**Exercise description:** Copy out again, unchanged, the line that contains "October 4, 2015" and every line after it down to the last line of the data.

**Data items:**

—————

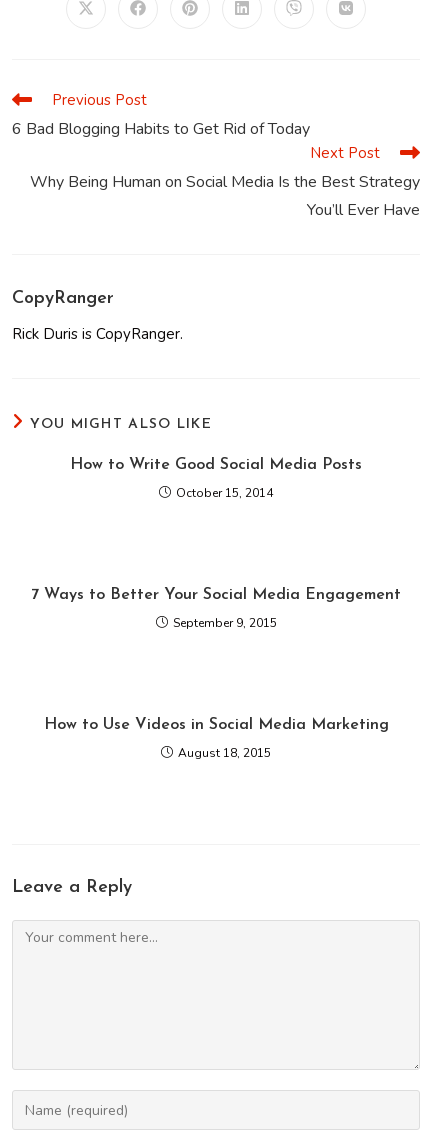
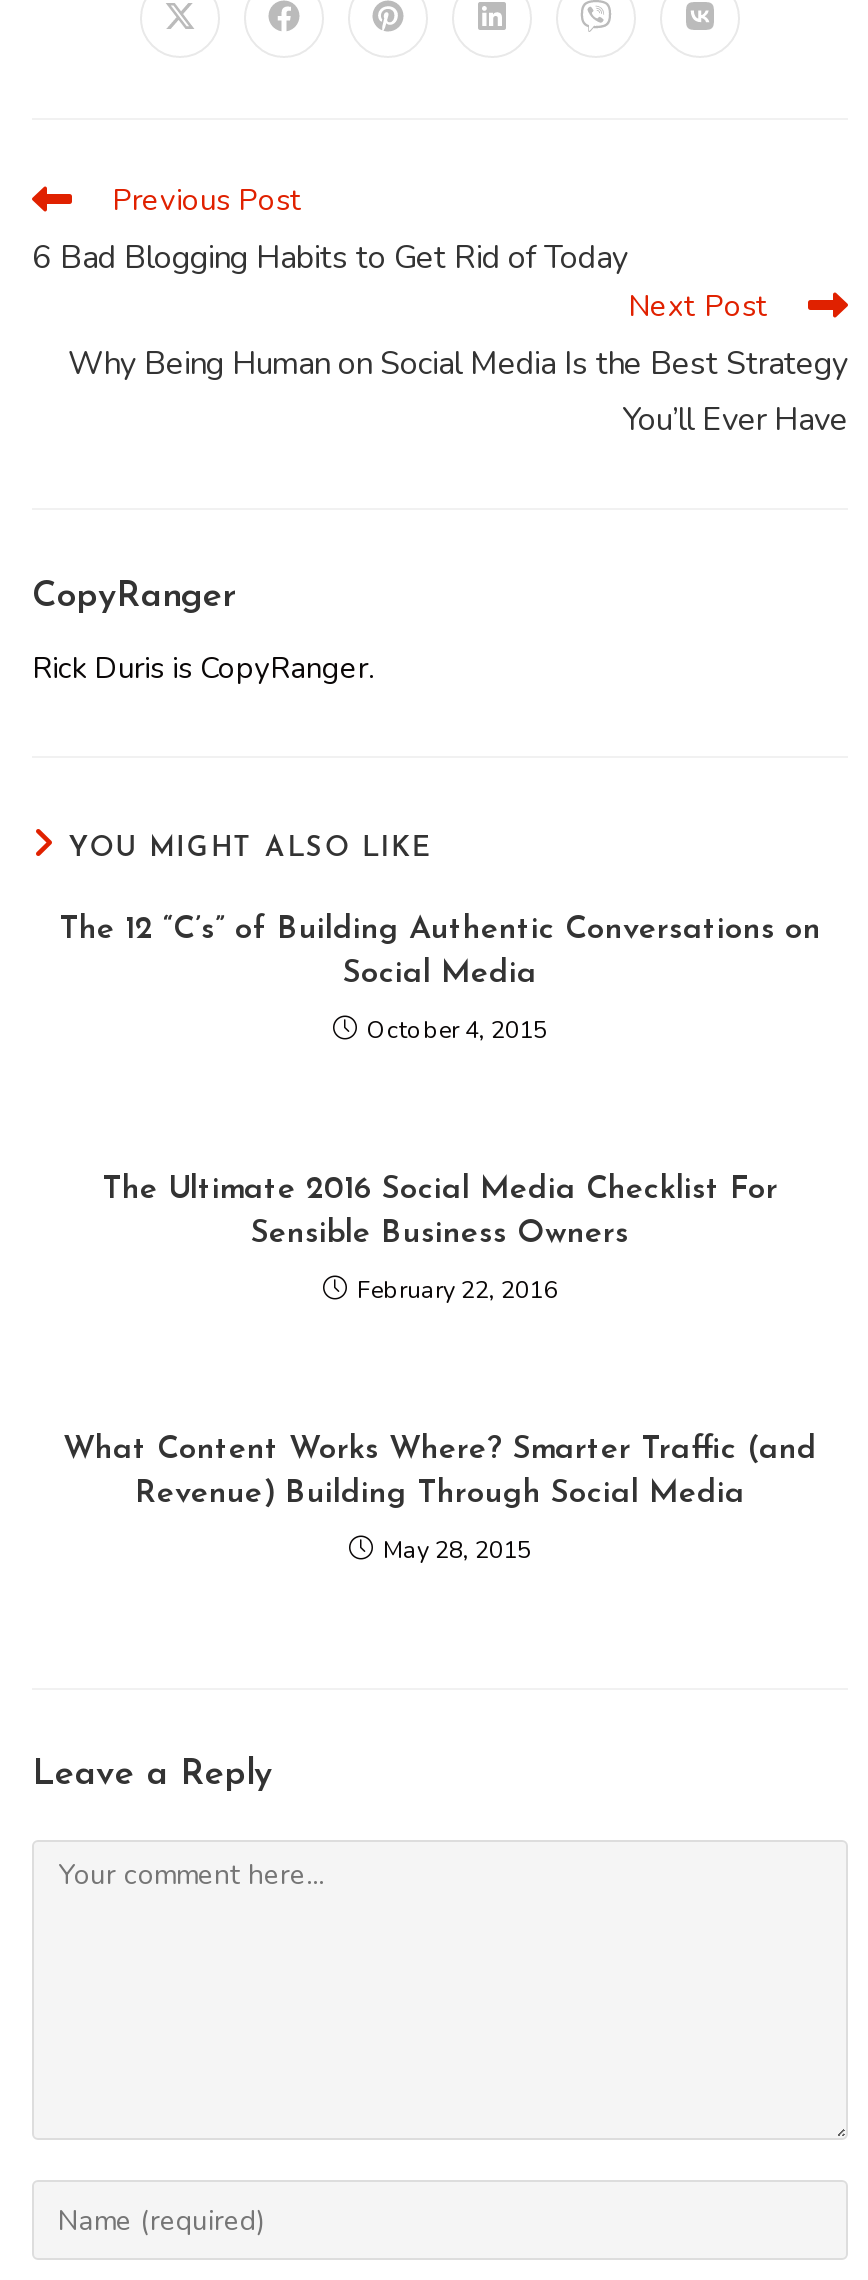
- How to Write Good Social Media Posts
+ The 12 “C’s” of Building Authentic Conversations on
+ Social Media

- October 15, 2014
+ October 4, 2015

- 7 Ways to Better Your Social Media Engagement
+ The Ultimate 2016 Social Media Checklist For
+ Sensible Business Owners

- September 9, 2015
+ February 22, 2016

- How to Use Videos in Social Media Marketing
+ What Content Works Where? Smarter Traffic (and
+ Revenue) Building Through Social Media

- August 18, 2015
+ May 28, 2015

—————

**Output of the task:**
+ October 4, 2015

- 7 Ways to Better Your Social Media Engagement
+ The Ultimate 2016 Social Media Checklist For
+ Sensible Business Owners

- September 9, 2015
+ February 22, 2016

- How to Use Videos in Social Media Marketing
+ What Content Works Where? Smarter Traffic (and
+ Revenue) Building Through Social Media

- August 18, 2015
+ May 28, 2015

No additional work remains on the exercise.